Comme ils sont les derniers à se trouver dans la main de l'Etat socialiste, ils sont pressurés par un système fiscal dictatorial qui prélève leur avenir et ne leur rend rien. Ou si peu.

Cette double perception de la richesse bourgeoise d'une part et de la fragilité de leur condition d'autre part, soutient chez eux la formation d'une conscience de classe par la perception d'une oppression bourgeoise, l'Etat socialiste ayant depuis longtemps fait cause commune avec la classe bourgeoise. C'est sûrement clair dans la perception de Macron, président des riches, membre de la classe des ultra-riches de par son ancien métier de banquier d'affaires. Le bonhomme peut protester qu'il n'en est rien. L'impression demeure.

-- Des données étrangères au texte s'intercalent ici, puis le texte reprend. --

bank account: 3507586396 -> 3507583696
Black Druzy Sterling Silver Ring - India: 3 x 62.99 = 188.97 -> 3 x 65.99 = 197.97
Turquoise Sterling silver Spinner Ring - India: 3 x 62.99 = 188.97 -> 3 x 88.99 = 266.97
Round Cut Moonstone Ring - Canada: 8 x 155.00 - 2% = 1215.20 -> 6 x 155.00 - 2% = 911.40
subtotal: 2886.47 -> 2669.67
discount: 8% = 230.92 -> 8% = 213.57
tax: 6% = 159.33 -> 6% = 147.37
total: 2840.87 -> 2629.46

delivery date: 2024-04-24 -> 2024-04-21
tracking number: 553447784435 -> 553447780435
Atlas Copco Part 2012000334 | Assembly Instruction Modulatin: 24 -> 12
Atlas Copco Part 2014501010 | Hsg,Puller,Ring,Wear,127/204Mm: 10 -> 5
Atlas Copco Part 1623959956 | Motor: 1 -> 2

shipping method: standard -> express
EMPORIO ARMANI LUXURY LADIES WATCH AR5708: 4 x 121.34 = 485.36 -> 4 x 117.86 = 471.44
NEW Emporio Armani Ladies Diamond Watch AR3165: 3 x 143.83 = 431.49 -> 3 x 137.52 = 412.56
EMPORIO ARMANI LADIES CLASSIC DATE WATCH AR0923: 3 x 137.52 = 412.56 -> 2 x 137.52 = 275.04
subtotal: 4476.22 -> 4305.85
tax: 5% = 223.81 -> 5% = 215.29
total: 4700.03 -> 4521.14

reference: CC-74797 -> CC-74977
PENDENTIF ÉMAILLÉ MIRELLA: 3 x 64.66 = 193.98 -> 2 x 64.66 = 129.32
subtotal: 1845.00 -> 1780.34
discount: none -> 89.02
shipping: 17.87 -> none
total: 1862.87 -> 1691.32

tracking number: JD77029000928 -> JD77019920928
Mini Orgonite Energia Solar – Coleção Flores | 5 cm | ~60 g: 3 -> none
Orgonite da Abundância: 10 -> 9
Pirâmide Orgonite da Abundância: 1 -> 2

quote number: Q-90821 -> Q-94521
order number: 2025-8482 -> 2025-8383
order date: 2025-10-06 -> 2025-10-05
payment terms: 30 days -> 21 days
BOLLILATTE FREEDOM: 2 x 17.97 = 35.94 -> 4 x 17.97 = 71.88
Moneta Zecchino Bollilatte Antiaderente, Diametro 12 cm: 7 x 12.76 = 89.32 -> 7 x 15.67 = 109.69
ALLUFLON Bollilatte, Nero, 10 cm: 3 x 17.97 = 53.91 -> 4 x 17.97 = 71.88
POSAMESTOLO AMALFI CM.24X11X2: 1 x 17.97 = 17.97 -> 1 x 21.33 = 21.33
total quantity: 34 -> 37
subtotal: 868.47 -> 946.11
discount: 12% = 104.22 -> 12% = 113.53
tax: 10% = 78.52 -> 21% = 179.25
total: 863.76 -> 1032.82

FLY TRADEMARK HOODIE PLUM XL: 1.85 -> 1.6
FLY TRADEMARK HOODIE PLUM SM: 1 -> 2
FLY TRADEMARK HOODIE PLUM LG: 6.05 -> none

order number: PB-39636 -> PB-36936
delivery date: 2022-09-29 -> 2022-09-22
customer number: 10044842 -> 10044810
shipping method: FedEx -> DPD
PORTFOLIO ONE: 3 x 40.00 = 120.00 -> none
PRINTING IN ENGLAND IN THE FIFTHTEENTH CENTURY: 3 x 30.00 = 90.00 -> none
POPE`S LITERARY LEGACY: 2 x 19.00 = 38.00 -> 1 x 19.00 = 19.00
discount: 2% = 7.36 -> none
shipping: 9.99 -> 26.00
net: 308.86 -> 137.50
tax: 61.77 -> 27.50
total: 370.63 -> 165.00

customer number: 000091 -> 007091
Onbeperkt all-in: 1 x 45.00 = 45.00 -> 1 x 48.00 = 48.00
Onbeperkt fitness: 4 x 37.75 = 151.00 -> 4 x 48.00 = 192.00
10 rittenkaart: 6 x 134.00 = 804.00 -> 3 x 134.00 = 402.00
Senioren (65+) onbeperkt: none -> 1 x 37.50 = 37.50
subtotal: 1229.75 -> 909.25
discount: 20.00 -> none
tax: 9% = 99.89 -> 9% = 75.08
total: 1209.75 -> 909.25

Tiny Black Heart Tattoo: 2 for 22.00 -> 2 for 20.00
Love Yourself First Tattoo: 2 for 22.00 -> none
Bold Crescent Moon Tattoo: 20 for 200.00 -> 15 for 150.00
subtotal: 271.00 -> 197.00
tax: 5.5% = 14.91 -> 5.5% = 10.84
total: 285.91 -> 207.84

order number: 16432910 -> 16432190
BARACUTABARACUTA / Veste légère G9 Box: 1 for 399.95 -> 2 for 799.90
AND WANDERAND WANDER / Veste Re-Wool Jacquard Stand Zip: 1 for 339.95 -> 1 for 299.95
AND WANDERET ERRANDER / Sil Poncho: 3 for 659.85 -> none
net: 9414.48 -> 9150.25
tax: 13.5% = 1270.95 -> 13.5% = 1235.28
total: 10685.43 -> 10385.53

5 - Une société de privilégiés domine une masse serve

Surtout en France, et même si la Nation n'est plus un cadre adéquat pour penser la société, l'existence d'une classe qui s'enrichit toujours tandis que le reste de la population ne peut plus changer de condition et, au contraire, perçoit sa situation économique comme se dégradant sans espoir, pourrait donc nourrir un ressentiment très fort.

Actuellement, on ne ressent pas ce ressentiment ou seulement sous des formes encore faibles.

Ce qui est plus évident, c'est le caractère servile de la condition de la majorité des classes moyennes. Ils acceptent des conditions de vie souvent terribles, des vies de famille dégradées à un point tel que les jeunes renoncent à se marier.

On notera qu'en plus de salaires de plus en plus bas, les travailleurs subissent des transports dans un état indigne qu'il s'agisse des transports publics que du réseau routier. Dramatique en Ile-de-France, ces transports sont au bord de la faillite. On ne compte plus les catastrophes ni les accidents mortels provoqués par la vétusté.

Le logement est devenu hors de prix qu'il s'agisse des propriétés ou des locations.

L'entretien, alimentation et abonnements obligatoires électricité, gaz, téléphone, sont à des prix toujours plus élevés et sont de plus en plus difficiles à supporter.

Il semble cependant que le niveau de déclenchement d'insurrections provoquées par la misère ou la faim n'est pas encore atteint.